When you transcribe the records that follow, reproduce each line exactly as given.

[Edit tracking data]

--- START ---

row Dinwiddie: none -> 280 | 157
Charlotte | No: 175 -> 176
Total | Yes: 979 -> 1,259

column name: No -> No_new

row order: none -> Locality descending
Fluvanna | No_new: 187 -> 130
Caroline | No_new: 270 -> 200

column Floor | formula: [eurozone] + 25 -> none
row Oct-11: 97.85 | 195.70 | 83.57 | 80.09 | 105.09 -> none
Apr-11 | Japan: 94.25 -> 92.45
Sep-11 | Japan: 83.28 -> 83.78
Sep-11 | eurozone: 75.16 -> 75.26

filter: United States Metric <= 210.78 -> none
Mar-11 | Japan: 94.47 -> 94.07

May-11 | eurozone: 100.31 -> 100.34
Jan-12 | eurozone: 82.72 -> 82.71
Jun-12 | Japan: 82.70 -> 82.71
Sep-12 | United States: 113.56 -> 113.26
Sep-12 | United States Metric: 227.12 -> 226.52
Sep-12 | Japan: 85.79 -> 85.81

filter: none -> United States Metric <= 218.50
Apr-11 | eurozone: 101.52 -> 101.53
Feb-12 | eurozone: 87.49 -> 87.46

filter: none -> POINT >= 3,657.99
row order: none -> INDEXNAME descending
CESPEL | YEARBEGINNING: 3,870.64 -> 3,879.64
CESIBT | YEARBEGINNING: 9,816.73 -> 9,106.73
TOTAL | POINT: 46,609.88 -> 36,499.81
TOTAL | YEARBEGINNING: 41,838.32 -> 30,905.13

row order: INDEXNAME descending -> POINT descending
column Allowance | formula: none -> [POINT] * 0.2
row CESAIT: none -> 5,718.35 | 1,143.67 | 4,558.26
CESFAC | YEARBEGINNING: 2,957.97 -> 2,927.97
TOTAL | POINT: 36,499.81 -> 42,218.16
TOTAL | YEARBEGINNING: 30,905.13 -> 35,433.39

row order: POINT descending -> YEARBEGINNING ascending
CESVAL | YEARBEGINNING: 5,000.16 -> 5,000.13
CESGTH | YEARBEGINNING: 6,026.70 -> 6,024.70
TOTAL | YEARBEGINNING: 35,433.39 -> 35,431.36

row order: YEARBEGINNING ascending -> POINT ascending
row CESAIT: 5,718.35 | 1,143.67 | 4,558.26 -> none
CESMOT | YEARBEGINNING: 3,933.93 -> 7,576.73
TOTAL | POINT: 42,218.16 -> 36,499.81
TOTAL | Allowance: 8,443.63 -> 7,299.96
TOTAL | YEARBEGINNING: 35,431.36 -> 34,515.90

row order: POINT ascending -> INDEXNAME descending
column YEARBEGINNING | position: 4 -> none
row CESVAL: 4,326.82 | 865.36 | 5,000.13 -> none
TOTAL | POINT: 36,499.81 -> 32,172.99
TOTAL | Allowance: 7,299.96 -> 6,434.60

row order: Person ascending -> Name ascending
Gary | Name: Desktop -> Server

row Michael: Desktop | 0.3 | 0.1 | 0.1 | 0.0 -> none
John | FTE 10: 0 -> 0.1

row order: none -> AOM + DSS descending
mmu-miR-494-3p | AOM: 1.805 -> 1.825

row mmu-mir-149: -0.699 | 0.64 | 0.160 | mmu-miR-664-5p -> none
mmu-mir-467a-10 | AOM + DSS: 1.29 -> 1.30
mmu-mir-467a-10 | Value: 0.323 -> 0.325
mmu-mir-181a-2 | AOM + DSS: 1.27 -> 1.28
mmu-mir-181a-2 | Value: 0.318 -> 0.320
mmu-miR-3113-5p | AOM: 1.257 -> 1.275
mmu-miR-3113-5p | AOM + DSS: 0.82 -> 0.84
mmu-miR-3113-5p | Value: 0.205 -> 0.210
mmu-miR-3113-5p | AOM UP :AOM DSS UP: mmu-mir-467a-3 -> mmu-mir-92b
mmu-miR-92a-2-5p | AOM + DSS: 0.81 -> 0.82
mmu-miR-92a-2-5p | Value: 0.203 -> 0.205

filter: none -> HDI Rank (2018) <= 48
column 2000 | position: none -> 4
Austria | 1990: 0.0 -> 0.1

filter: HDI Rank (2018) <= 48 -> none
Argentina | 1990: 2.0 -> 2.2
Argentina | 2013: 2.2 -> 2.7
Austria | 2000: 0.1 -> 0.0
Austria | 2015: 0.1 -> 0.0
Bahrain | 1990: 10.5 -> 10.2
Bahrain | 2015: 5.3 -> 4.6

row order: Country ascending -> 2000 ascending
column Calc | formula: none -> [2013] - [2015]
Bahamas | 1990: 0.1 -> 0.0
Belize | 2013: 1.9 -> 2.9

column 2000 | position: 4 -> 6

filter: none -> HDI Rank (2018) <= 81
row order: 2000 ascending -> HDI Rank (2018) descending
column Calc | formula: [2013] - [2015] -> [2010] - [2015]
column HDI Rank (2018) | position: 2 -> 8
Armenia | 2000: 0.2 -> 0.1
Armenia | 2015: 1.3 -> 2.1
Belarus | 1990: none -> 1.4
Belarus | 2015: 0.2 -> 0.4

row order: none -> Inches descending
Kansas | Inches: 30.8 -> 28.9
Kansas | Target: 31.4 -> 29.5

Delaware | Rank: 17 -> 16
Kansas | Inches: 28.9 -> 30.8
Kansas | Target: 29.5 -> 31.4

--- END ---

Answer for this exercise:
row Dinwiddie: none -> 280 | 157
Charlotte | No: 175 -> 176
Total | Yes: 979 -> 1,259

column name: No -> No_new

row order: none -> Locality descending
Fluvanna | No_new: 187 -> 130
Caroline | No_new: 270 -> 200

column Floor | formula: [eurozone] + 25 -> none
row Oct-11: 97.85 | 195.70 | 83.57 | 80.09 | 105.09 -> none
Apr-11 | Japan: 94.25 -> 92.45
Sep-11 | Japan: 83.28 -> 83.78
Sep-11 | eurozone: 75.16 -> 75.26

filter: United States Metric <= 210.78 -> none
Mar-11 | Japan: 94.47 -> 94.07

May-11 | eurozone: 100.31 -> 100.34
Jan-12 | eurozone: 82.72 -> 82.71
Jun-12 | Japan: 82.70 -> 82.71
Sep-12 | United States: 113.56 -> 113.26
Sep-12 | United States Metric: 227.12 -> 226.52
Sep-12 | Japan: 85.79 -> 85.81

filter: none -> United States Metric <= 218.50
Apr-11 | eurozone: 101.52 -> 101.53
Feb-12 | eurozone: 87.49 -> 87.46

filter: none -> POINT >= 3,657.99
row order: none -> INDEXNAME descending
CESPEL | YEARBEGINNING: 3,870.64 -> 3,879.64
CESIBT | YEARBEGINNING: 9,816.73 -> 9,106.73
TOTAL | POINT: 46,609.88 -> 36,499.81
TOTAL | YEARBEGINNING: 41,838.32 -> 30,905.13

row order: INDEXNAME descending -> POINT descending
column Allowance | formula: none -> [POINT] * 0.2
row CESAIT: none -> 5,718.35 | 1,143.67 | 4,558.26
CESFAC | YEARBEGINNING: 2,957.97 -> 2,927.97
TOTAL | POINT: 36,499.81 -> 42,218.16
TOTAL | YEARBEGINNING: 30,905.13 -> 35,433.39

row order: POINT descending -> YEARBEGINNING ascending
CESVAL | YEARBEGINNING: 5,000.16 -> 5,000.13
CESGTH | YEARBEGINNING: 6,026.70 -> 6,024.70
TOTAL | YEARBEGINNING: 35,433.39 -> 35,431.36

row order: YEARBEGINNING ascending -> POINT ascending
row CESAIT: 5,718.35 | 1,143.67 | 4,558.26 -> none
CESMOT | YEARBEGINNING: 3,933.93 -> 7,576.73
TOTAL | POINT: 42,218.16 -> 36,499.81
TOTAL | Allowance: 8,443.63 -> 7,299.96
TOTAL | YEARBEGINNING: 35,431.36 -> 34,515.90

row order: POINT ascending -> INDEXNAME descending
column YEARBEGINNING | position: 4 -> none
row CESVAL: 4,326.82 | 865.36 | 5,000.13 -> none
TOTAL | POINT: 36,499.81 -> 32,172.99
TOTAL | Allowance: 7,299.96 -> 6,434.60

row order: Person ascending -> Name ascending
Gary | Name: Desktop -> Server

row Michael: Desktop | 0.3 | 0.1 | 0.1 | 0.0 -> none
John | FTE 10: 0 -> 0.1

row order: none -> AOM + DSS descending
mmu-miR-494-3p | AOM: 1.805 -> 1.825

row mmu-mir-149: -0.699 | 0.64 | 0.160 | mmu-miR-664-5p -> none
mmu-mir-467a-10 | AOM + DSS: 1.29 -> 1.30
mmu-mir-467a-10 | Value: 0.323 -> 0.325
mmu-mir-181a-2 | AOM + DSS: 1.27 -> 1.28
mmu-mir-181a-2 | Value: 0.318 -> 0.320
mmu-miR-3113-5p | AOM: 1.257 -> 1.275
mmu-miR-3113-5p | AOM + DSS: 0.82 -> 0.84
mmu-miR-3113-5p | Value: 0.205 -> 0.210
mmu-miR-3113-5p | AOM UP :AOM DSS UP: mmu-mir-467a-3 -> mmu-mir-92b
mmu-miR-92a-2-5p | AOM + DSS: 0.81 -> 0.82
mmu-miR-92a-2-5p | Value: 0.203 -> 0.205

filter: none -> HDI Rank (2018) <= 48
column 2000 | position: none -> 4
Austria | 1990: 0.0 -> 0.1

filter: HDI Rank (2018) <= 48 -> none
Argentina | 1990: 2.0 -> 2.2
Argentina | 2013: 2.2 -> 2.7
Austria | 2000: 0.1 -> 0.0
Austria | 2015: 0.1 -> 0.0
Bahrain | 1990: 10.5 -> 10.2
Bahrain | 2015: 5.3 -> 4.6

row order: Country ascending -> 2000 ascending
column Calc | formula: none -> [2013] - [2015]
Bahamas | 1990: 0.1 -> 0.0
Belize | 2013: 1.9 -> 2.9

column 2000 | position: 4 -> 6

filter: none -> HDI Rank (2018) <= 81
row order: 2000 ascending -> HDI Rank (2018) descending
column Calc | formula: [2013] - [2015] -> [2010] - [2015]
column HDI Rank (2018) | position: 2 -> 8
Armenia | 2000: 0.2 -> 0.1
Armenia | 2015: 1.3 -> 2.1
Belarus | 1990: none -> 1.4
Belarus | 2015: 0.2 -> 0.4

row order: none -> Inches descending
Kansas | Inches: 30.8 -> 28.9
Kansas | Target: 31.4 -> 29.5

Delaware | Rank: 17 -> 16
Kansas | Inches: 28.9 -> 30.8
Kansas | Target: 29.5 -> 31.4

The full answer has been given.